GOAL OF THE EXERCISE →
Repeat precisely the span of lines below that opens with the line containing "the query method" and closes with the line containing "permissão de localização.", both included.

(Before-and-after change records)
++++++++
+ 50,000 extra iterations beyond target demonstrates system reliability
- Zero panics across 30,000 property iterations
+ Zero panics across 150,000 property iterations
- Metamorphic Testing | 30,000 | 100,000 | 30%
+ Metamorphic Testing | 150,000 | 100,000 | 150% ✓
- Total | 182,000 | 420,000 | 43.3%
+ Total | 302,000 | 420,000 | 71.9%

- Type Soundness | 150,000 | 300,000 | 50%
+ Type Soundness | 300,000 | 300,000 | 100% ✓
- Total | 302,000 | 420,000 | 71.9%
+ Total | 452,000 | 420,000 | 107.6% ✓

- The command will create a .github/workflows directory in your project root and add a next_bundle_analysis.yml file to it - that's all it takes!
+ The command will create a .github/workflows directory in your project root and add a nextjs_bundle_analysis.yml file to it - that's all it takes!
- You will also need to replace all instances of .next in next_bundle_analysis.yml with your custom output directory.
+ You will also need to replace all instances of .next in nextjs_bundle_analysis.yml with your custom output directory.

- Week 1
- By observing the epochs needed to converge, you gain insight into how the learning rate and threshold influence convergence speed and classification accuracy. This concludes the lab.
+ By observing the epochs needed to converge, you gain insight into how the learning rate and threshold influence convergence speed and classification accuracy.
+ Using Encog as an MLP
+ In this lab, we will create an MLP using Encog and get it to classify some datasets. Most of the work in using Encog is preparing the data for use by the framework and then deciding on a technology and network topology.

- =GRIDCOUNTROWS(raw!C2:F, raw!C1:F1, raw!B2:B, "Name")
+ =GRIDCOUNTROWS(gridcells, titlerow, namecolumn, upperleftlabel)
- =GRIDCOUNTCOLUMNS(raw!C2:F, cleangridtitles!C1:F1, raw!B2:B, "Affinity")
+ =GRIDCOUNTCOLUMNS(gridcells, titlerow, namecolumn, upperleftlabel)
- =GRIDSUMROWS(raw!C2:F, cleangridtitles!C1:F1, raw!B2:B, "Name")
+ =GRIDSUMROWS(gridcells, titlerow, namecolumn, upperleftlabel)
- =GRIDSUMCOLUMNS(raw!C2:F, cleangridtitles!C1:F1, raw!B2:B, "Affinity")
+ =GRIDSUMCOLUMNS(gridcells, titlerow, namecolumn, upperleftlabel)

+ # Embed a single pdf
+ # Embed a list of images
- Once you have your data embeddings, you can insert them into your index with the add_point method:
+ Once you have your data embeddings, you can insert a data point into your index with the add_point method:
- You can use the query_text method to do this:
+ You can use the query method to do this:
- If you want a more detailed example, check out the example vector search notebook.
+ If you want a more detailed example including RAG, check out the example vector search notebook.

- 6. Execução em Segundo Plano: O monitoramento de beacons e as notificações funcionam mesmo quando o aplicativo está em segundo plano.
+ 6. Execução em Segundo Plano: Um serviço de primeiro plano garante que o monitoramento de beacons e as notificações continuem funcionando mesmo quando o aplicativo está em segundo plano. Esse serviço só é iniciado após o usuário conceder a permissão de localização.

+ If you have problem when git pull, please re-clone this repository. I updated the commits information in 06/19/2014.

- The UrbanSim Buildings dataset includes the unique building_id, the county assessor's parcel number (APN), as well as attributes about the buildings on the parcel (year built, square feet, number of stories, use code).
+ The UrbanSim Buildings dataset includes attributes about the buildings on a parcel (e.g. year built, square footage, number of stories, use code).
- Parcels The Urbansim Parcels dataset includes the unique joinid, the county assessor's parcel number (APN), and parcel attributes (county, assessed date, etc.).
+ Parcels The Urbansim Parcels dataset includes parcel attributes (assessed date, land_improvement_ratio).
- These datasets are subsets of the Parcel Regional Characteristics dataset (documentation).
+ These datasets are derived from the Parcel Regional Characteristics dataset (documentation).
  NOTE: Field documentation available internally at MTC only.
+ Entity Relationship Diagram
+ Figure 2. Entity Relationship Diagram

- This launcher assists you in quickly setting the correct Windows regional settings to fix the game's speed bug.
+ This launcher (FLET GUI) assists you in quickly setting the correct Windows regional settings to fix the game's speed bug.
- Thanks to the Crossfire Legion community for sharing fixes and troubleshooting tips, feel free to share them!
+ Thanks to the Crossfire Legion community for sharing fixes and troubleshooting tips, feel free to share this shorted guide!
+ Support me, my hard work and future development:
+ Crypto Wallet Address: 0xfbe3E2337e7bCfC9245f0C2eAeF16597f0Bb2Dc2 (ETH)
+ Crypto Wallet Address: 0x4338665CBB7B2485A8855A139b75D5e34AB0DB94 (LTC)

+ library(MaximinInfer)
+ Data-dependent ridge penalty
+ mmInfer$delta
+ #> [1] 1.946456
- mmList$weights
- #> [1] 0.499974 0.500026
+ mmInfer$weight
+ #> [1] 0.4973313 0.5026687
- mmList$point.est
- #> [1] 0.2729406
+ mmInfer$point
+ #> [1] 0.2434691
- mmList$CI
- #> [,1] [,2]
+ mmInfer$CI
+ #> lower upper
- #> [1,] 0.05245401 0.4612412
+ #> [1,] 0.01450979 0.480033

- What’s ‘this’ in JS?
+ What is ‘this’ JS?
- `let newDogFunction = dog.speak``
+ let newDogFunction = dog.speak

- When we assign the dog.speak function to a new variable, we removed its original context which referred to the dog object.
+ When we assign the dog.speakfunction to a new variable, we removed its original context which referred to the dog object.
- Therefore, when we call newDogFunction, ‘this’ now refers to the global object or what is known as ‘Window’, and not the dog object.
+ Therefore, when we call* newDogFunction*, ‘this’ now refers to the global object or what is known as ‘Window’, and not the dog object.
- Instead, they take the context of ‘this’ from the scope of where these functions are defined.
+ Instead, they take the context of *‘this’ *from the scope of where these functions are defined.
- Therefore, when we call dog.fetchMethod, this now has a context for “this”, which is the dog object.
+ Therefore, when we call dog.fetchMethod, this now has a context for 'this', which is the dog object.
++++++++
ANSWER TO THE PROBLEM →
+ You can use the query method to do this:
- If you want a more detailed example, check out the example vector search notebook.
+ If you want a more detailed example including RAG, check out the example vector search notebook.

- 6. Execução em Segundo Plano: O monitoramento de beacons e as notificações funcionam mesmo quando o aplicativo está em segundo plano.
+ 6. Execução em Segundo Plano: Um serviço de primeiro plano garante que o monitoramento de beacons e as notificações continuem funcionando mesmo quando o aplicativo está em segundo plano. Esse serviço só é iniciado após o usuário conceder a permissão de localização.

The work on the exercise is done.